CodePudding user response:
Continuing from my comment.
3rdP tool: http://www.idrix.fr/Root/Samples/DirHash.zip
function Get-FolderHash ($folder)
{
dir $folder -Recurse | ?{!$_.psiscontainer} |
%{[Byte[]]$contents = [System.IO.File]::ReadAllBytes($_.fullname)}
$hasher = [System.Security.Cryptography.SHA1]::Create()
[string]::Join("",$($hasher.ComputeHash($contents) |
%{"{0:x2}" -f $_}))
}
Note, that I've not tested/validated either of the above and will leave that to you.
Lastly, this is not the first time this kind of question has been asked via SO, using the default cmdlet and some .Net. So, this could be seen/markerd as a duplicate.
$HashString = (Get-ChildItem C:\Temp -Recurse |
Get-FileHash -Algorithm MD5).Hash |
Out-String
Get-FileHash -InputStream ([IO.MemoryStream]::new([char[]]$HashString))
Original, faster but less robust, method:
$HashString = Get-ChildItem C:\script\test\TestFolders -Recurse | Out-String
Get-FileHash -InputStream ([IO.MemoryStream]::new([char[]]$HashString))
could be condensed into one line if wanted, although it starts getting harder to read:
Get-FileHash -InputStream ([IO.MemoryStream]::new([char[]]"$(Get-ChildItem C:\script\test\TestFolders -Recurse|Out-String)"))
Whether it's faster or fast enough for your use case is a different matter. Yet, it does address ensuring you get a different hash based on target folder changes.
CodePudding user response:
First, create an MD5
class that does not create a new instance of System.Security.Cryptography.MD5 every time we create an MD5 from a string.
class MD5 {
static hidden [System.Security.Cryptography.MD5]$_md5 = [System.Security.Cryptography.MD5]::Create()
static [string]Create([string]$inputString) {
return [BitConverter]::ToString([MD5]::_md5.ComputeHash([Text.Encoding]::ASCII.GetBytes($inputString)))
}
}
Second, figure out a way to use each child items Name, Length, CreationTimeUtc, and LastWriteTimeUtc to create unique ID text per each child in the folder, merge into a single string and create an MD5 based on that resulting string.
- Get the child objects of a folder.
- Select only certain properties, returning the content as a string array.
- Join the string array into a single string. No need for joining with newline.
- Convert the string into an MD5.
- Output the newly created MD5.
$ChildItems = Get-ChildItem -Path $Env:USERPROFILE\Desktop -Force
$SelectProperties = [string[]]($ChildItems | Select-Object -Property Name, Length, CreationTimeUtc, LastWriteTimeUtc)

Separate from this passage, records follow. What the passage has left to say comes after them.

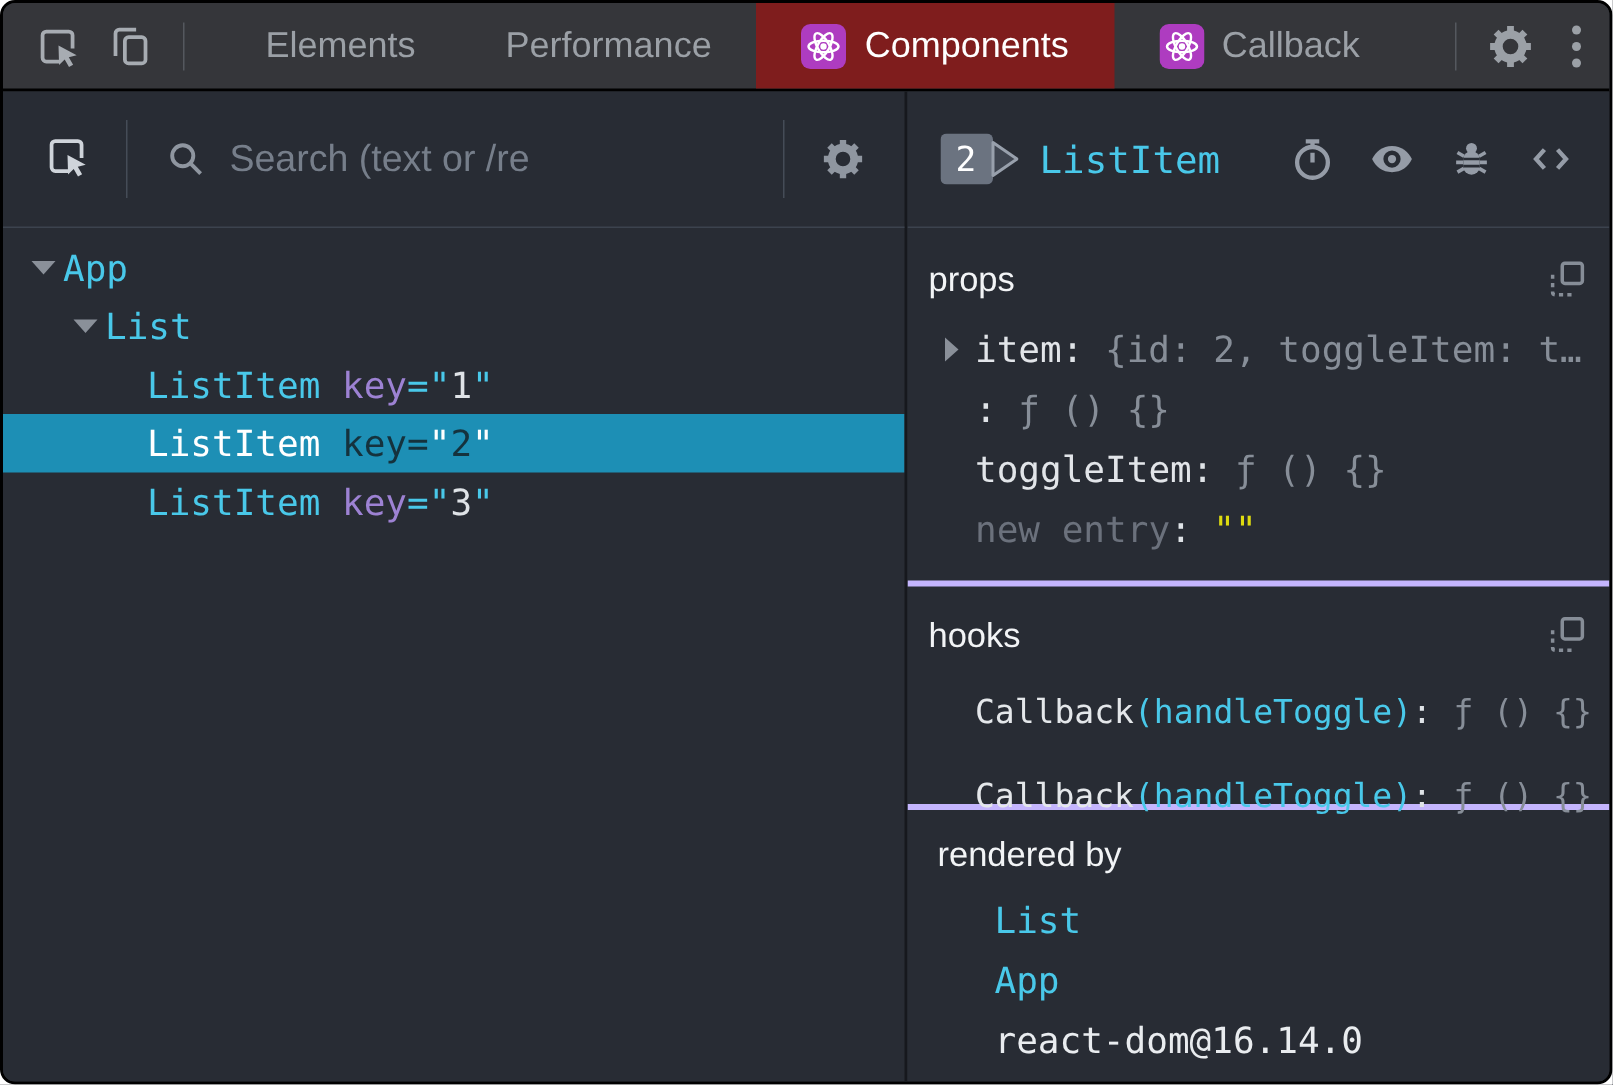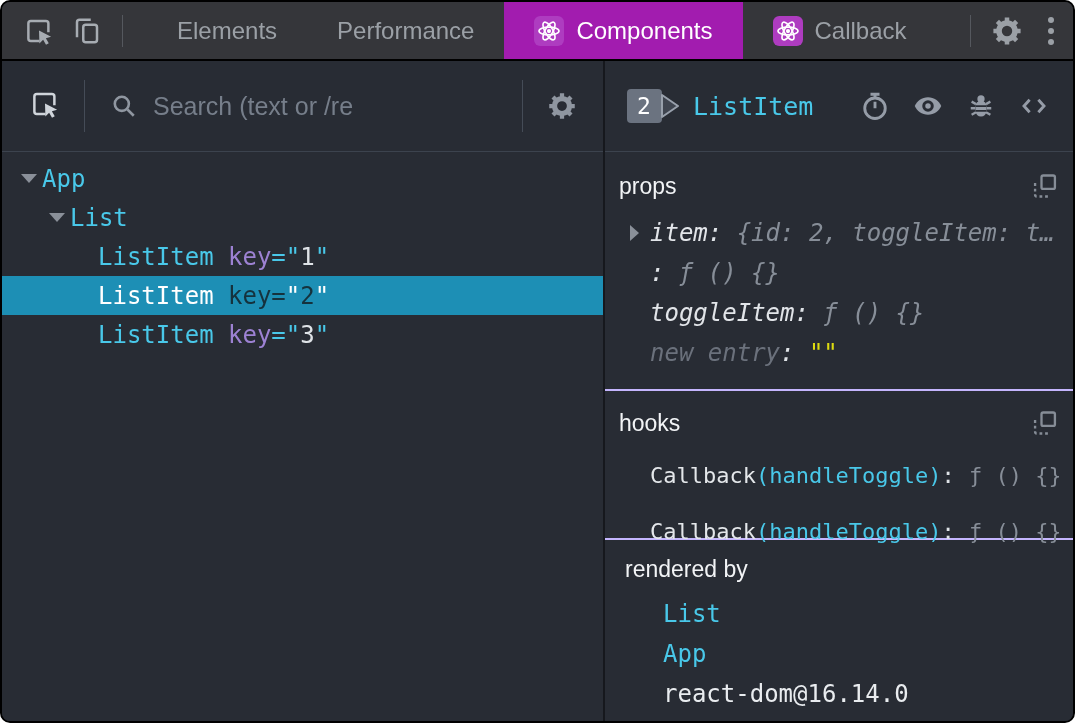"Components" .tab.active { background: #a21caf -> #7f1d1d }
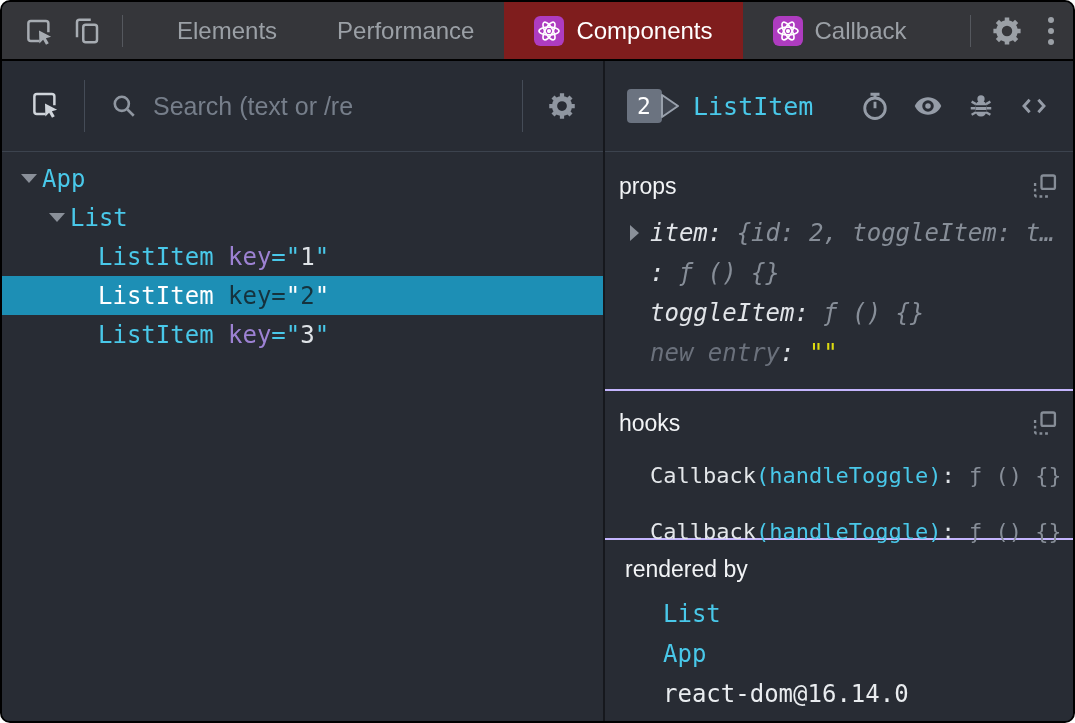"props" .section.bordered { border-bottom: 2px solid #c4b5fd -> 4px solid #c4b5fd }
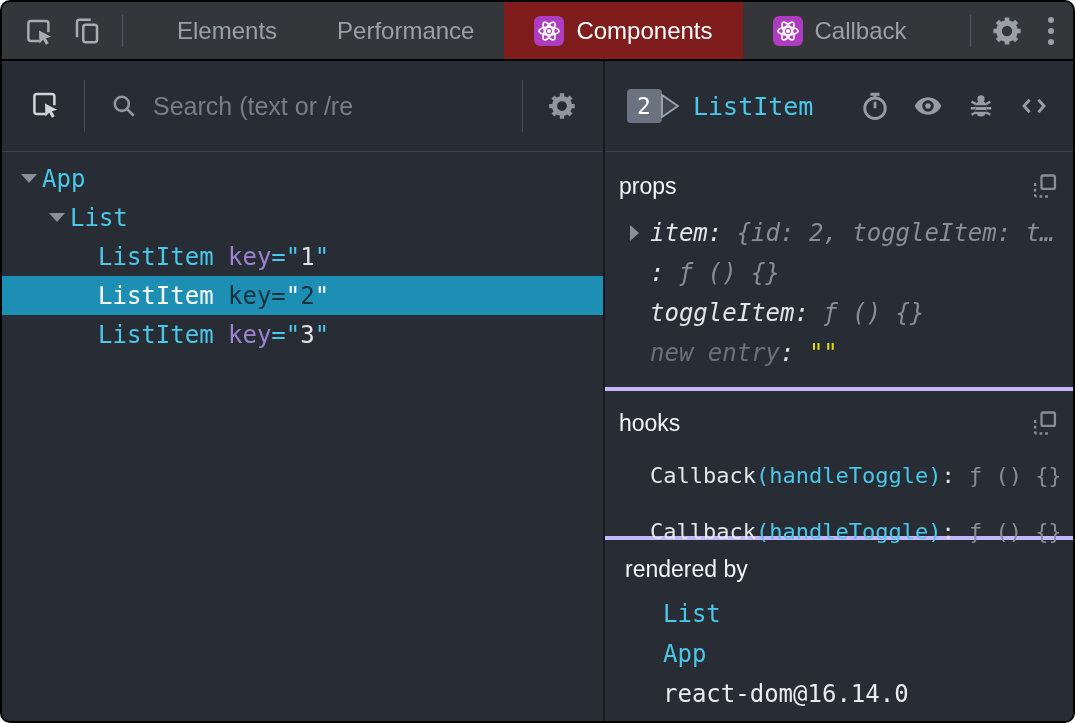"item" .props-rows { font-style: italic -> none }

$JoinedText = $SelectProperties -join ''
$MD5 = [MD5]::Create($JoinedText)
$MD5
Alternately, join the above lines into a very long command.
$AltMD5 = [MD5]::Create([string[]](Get-ChildItem -Path $Env:USERPROFILE\Desktop -Force | Select-Object -Property Name, Length, CreationTimeUtc, LastWriteTimeUtc) -join '')
$AltMD5
This resulting MD5 should be a unique signature of a folder's contents, not the folder itself, but only of the contents. So, you could in theory change the name of the folder itself and this MD5 would remain the same.
Not exactly sure how you aim to use this, but be aware that if any file, or sub-folder, in the folder changes, the MD5 for the folder will also change.